Fuelling Poverty - Bishop Nigel’s recent article in the Courier and Advertiser

Published

The day of reckoning: my annual gas and electricity statements arrived in the post. Bishop’s House is a 1920’s Dundee property with many noble and quirky attributes of which heating efficiency is not one. Built when coal was cheap and cavity wall insulation unknown it is a challenge to keep warm.

Paying monthly I know that fuel is expensive. Despite a less cold winter than last year my bills are up by quite a percentage even though my usage is down. I suspect that this is an all too common household experience. It’s a juggling act, using enough heat to keep us properly warm, while also trying to use less because the cost per unit is rising faster than our real earnings. For some the situation is irritating, others become angry or anxious, but for too many it’s a matter of falling further into debt.

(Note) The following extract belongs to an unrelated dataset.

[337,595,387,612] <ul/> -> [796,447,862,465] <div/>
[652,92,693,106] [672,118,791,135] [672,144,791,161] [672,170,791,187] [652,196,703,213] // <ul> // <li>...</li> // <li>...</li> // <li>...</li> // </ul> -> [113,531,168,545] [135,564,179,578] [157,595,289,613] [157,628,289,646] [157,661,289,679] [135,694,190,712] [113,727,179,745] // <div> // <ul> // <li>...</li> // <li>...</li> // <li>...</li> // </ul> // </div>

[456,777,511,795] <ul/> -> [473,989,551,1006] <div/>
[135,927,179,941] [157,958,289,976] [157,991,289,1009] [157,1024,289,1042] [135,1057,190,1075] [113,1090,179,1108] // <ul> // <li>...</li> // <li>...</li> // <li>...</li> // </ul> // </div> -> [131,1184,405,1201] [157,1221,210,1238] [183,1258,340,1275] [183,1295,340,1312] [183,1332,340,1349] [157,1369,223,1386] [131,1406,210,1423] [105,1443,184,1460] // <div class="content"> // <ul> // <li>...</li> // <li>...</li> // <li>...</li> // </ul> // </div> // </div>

Fuel poverty is defined as spending 10% or more of household income on maintaining an adequate level of heating in the home. The Government’s own statistics indicate that there are well over 4 million UK households in fuel poverty. Those living on the margins of low wages and reduced state benefits are particularly hard hit. As are people whose houses cannot be made any more energy efficient.

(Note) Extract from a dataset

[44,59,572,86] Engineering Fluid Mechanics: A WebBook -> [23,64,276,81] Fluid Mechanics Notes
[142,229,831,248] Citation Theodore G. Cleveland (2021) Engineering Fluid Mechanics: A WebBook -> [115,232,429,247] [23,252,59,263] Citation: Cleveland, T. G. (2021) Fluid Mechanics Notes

The agencies who work on the front line in local communities with access to people’ homes acutely appreciate the detrimental effect that a cold home has on our physical and emotional well-being. The medical and social consequences probably cost even more to address.

Rising bills widen the fuel poverty gap – so who is to blame? Utility retailers, wholesalers and global companies and their shareholders all point to each other. We understand that fuel exploration and technology does not come cheap. However, many question big company profits and bonuses for executives as excessive, putting the end customer very much in last place.

Meantime pension providers argue that company profits are what underpin pension fund performance, another troubling social horizon that keeps us awake at night. At the same time the Government levies an environmental tax on us to subsidise green energy – wind farms and the like. Nuclear power remains controversial and now ‘fracking’ appears across the UK, Courier country included, with its promise of cheap gas tempered by potential environmental damage. I’m glad I am not an economist because it is all very complicated.

However the bottom line for me is that somehow we must mind the gap for those most vulnerable in our communities, not least children and the elderly, whose shivers aren’t always noticed. St Martin, a fourth century Roman soldier and Christian is especially remembered for cutting his cloak in two and sharing it with a destitute beggar during extreme winter weather. A parable for our times perhaps?

 

This Article appeared in the Courier and Advertiser on Tuesday, 28 January 2014 under “Fuel poverty gap – who is to blame?”